The goal of the United States should be to protect its own interest, not serve the interests of other countries. It is understandable that Israel, Saudi Arabia, and the small Gulf States might reasonably see Iran as an enemy, but their perceived interests are not necessarily those of the United States. That the Israeli government wants to maintain control of the West Bank and hegemonic power in the Middle East, for instance, is not an interest of the United States; in fact, America’s all-out support for Israel, by antagonizing Muslims in the Middle East and elsewhere, endangers its own security. As John J. Mearsheimer and Stephen M. Walt put it bluntly in their bombshell essay, “The Israel Lobby” (later a book), “the United States has a terrorism problem in good part because it is so closely allied with Israel.”[32]

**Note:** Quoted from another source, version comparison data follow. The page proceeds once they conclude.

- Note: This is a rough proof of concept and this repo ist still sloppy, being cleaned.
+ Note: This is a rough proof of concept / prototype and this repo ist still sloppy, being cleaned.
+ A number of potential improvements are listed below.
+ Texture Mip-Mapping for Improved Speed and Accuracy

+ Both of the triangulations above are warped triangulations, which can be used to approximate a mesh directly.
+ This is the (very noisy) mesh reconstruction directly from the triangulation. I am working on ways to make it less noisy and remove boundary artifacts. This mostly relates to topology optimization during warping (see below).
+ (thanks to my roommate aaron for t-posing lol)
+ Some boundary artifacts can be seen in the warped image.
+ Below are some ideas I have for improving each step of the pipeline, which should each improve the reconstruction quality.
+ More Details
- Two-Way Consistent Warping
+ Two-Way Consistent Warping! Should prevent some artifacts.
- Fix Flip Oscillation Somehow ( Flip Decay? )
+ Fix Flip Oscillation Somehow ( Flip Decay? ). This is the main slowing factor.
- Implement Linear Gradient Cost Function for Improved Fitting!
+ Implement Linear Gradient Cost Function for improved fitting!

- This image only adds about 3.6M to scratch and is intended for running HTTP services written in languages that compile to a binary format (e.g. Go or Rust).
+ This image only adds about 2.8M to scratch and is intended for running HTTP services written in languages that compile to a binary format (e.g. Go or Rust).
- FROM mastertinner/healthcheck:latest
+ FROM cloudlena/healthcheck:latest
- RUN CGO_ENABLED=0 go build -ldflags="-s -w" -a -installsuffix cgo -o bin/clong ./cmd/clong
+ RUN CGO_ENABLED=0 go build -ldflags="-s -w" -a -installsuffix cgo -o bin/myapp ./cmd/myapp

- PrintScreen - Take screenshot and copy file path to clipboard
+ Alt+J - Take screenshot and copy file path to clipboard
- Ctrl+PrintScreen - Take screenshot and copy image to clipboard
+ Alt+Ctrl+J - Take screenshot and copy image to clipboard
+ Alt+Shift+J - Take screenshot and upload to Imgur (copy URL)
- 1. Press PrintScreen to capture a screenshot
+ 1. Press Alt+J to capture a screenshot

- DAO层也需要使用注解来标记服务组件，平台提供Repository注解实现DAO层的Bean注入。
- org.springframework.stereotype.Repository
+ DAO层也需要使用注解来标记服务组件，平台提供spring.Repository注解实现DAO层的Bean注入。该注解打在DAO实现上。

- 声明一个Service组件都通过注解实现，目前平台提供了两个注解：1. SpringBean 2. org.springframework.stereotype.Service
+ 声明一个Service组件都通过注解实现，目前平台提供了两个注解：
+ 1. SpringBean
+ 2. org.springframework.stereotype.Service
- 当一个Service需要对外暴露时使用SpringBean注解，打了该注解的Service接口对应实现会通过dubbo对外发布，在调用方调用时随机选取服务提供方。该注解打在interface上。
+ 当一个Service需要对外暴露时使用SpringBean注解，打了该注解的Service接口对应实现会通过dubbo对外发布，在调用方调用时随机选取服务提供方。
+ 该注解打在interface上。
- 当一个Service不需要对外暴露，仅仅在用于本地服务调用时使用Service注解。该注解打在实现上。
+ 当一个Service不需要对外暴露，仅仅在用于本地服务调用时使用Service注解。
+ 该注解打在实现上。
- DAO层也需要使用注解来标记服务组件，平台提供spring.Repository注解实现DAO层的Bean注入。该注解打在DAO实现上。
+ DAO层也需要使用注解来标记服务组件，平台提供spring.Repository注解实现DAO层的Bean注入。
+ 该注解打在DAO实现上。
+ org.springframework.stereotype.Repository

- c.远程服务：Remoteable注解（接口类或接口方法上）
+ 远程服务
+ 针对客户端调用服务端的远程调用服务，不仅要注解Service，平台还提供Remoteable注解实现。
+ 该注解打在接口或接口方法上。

As for Saudi Arabia, Iran has been its rival for dominance of the Gulf region since before the advent of the Islamic Republic. The rivalry existed when the Shah, a close U.S. ally, ruled Iran, and the outbreak of an overall Shiite-Sunni religious war in the region has heightened it. Furthermore, animosity between Sunnis and Shiites has existed for more than a thousand years. That it is inadvisable for the United States to become enmeshed in an internecine war that has nothing to do with its own interests and will create for it more enemies should be an obvious no-brainer.

In regard to Saudi Arabia and Israel being allies of the United States, it is clearly Iran that is doing the most to combat ISIS, which the United States national security leaders have identified as the greatest threat to the nation. Israel is doing nothing and Saudi Arabia’s effort is minimal. In fact, wealthy Saudi private citizens provided initial support for ISIS along with aid to other Jihadi groups, doing so with, at the very least, tacit support from the Saudi regime.[33] And the Saudis’ effort to defeat the Houthis in Yemen has enabled Al-Qaeda in the Arabian Peninsula (AQAP) to greatly expand its territorial control in Yemen. AQAP is seen by the U.S. security establishment as the most globally dangerous of the al-Qaeda branches because of the emphasis it places on attacking overseas targets.[34]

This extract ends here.